> Activity:
For every line in the data below that contains "serif", copy the line.

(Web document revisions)

━━━━━━━━━━━━━━━━

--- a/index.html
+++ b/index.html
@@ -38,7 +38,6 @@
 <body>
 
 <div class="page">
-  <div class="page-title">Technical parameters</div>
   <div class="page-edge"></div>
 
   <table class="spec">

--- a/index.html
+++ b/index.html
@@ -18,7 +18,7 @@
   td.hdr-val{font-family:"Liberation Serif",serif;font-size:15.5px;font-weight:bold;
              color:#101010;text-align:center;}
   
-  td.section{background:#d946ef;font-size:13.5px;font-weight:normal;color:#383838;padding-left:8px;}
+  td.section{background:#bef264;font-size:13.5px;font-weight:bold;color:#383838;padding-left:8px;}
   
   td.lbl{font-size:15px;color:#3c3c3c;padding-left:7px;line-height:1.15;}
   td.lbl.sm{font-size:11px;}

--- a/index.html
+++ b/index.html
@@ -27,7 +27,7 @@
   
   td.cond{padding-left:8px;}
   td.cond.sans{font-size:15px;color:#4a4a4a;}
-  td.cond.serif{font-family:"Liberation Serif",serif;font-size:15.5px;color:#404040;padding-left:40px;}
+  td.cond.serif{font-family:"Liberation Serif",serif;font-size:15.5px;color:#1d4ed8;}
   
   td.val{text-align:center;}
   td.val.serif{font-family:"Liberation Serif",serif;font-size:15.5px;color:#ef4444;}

━━━━━━━━━━━━━━━━

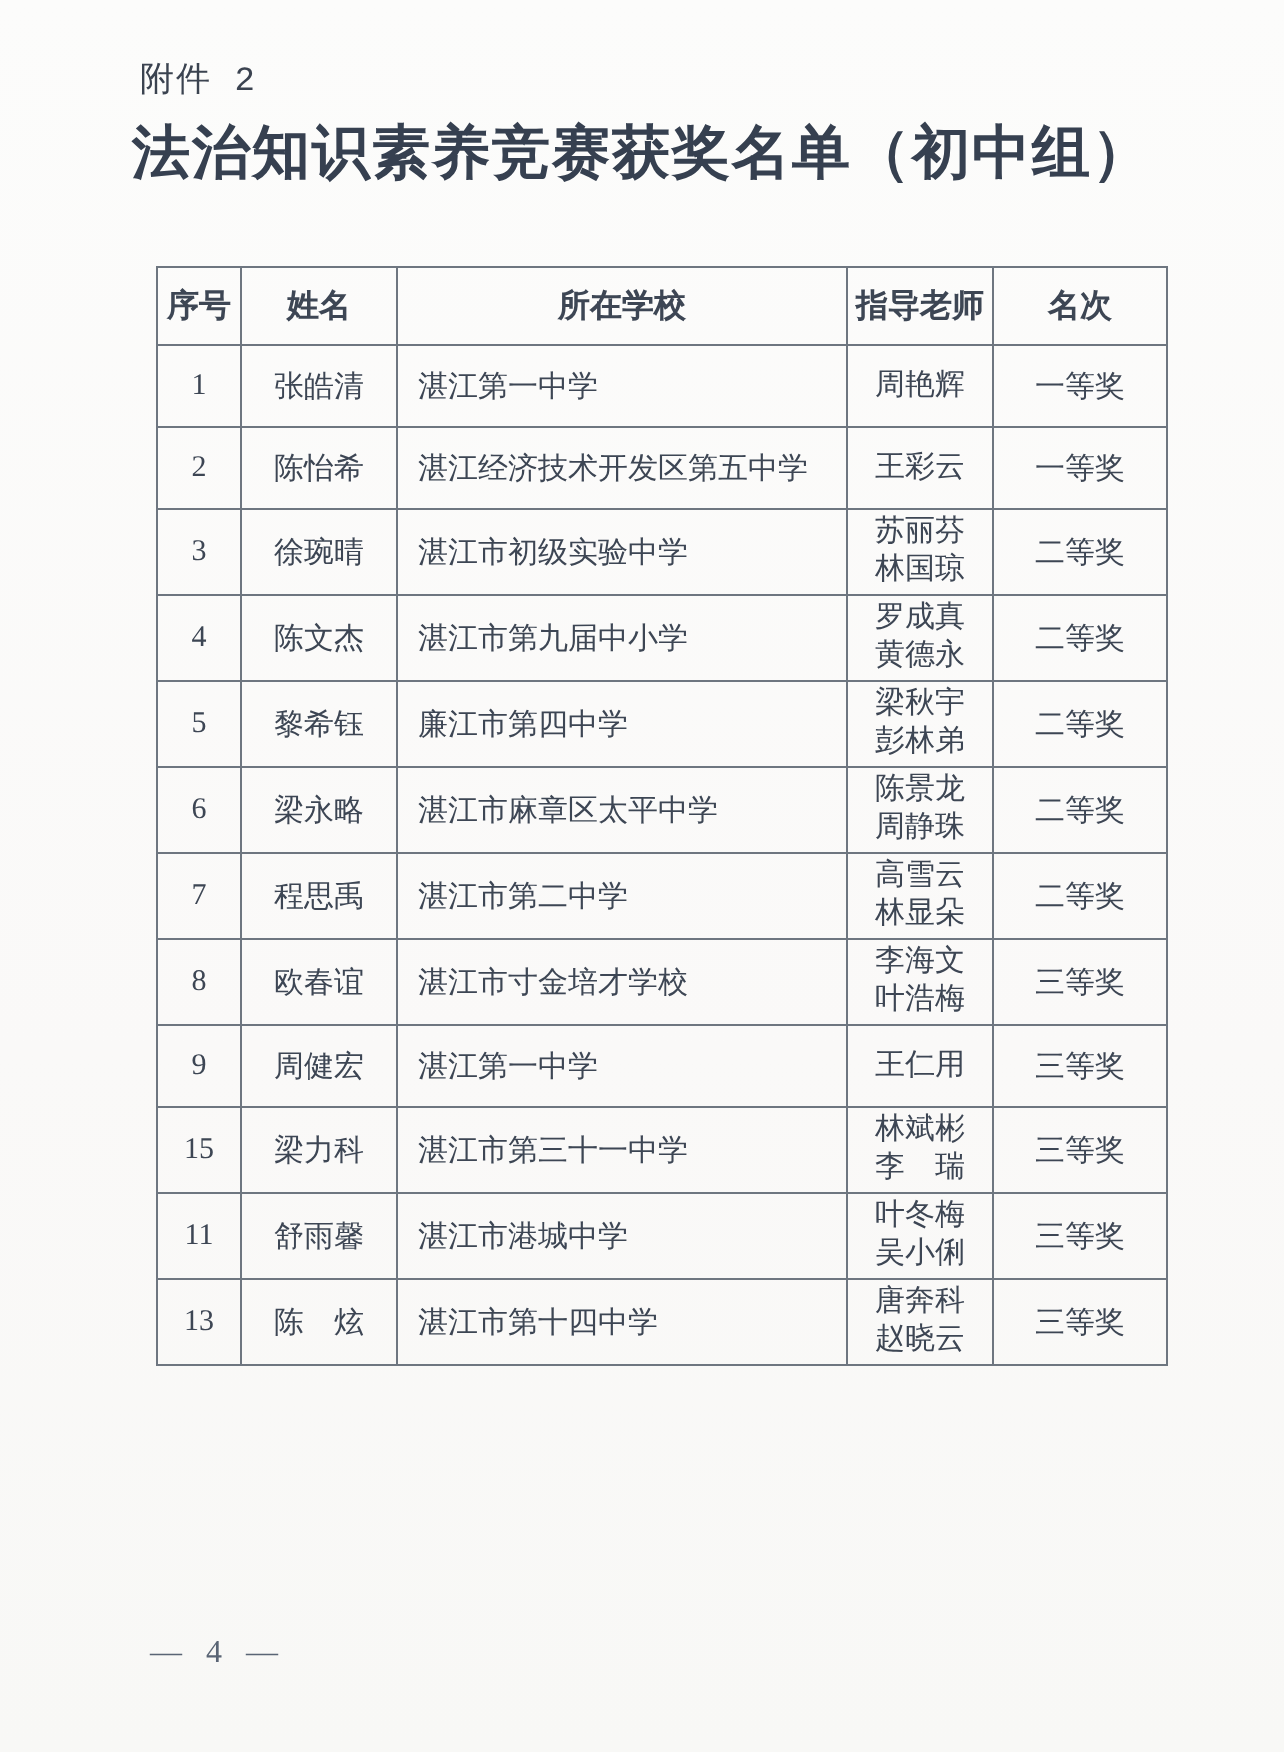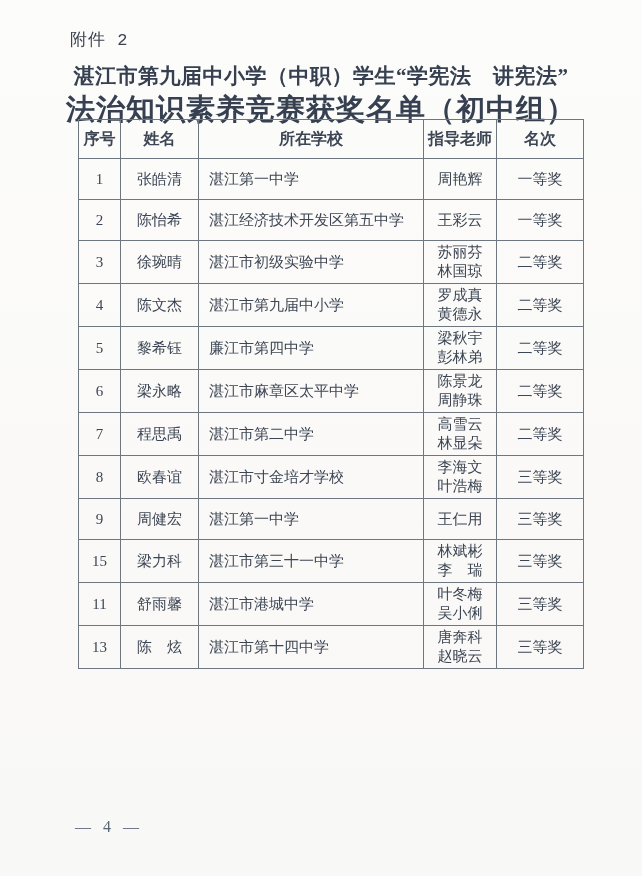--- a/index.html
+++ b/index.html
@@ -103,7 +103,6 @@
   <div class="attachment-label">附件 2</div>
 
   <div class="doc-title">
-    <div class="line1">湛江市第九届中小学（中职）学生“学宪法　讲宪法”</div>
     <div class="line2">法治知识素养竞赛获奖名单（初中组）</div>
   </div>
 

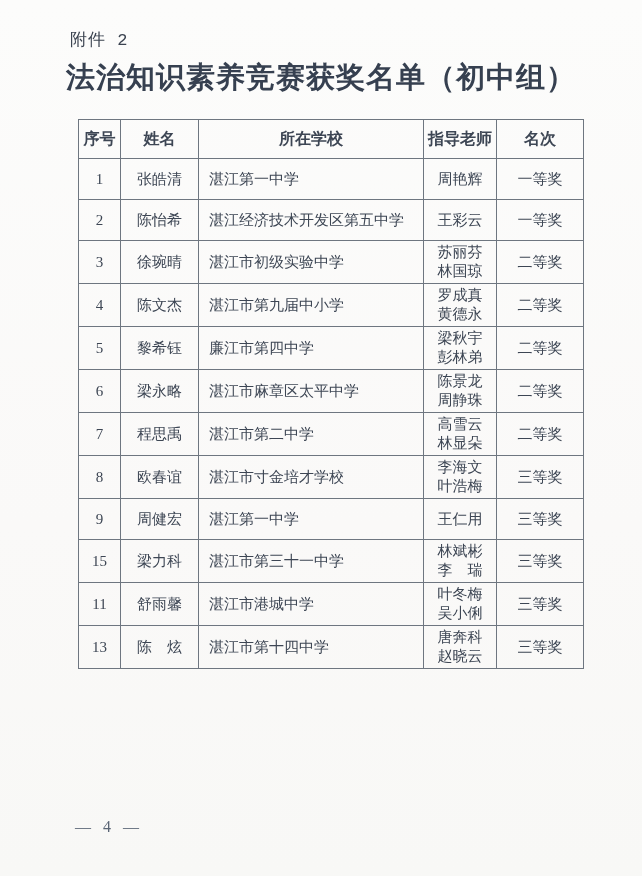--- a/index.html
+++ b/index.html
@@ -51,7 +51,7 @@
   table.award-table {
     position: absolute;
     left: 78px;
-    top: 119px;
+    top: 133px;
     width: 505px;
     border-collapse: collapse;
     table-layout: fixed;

━━━━━━━━━━━━━━━━

> Written answer:
   td.hdr-val{font-family:"Liberation Serif",serif;font-size:15.5px;font-weight:bold;
-  td.cond.serif{font-family:"Liberation Serif",serif;font-size:15.5px;color:#404040;padding-left:40px;}
+  td.cond.serif{font-family:"Liberation Serif",serif;font-size:15.5px;color:#1d4ed8;}
   td.val.serif{font-family:"Liberation Serif",serif;font-size:15.5px;color:#ef4444;}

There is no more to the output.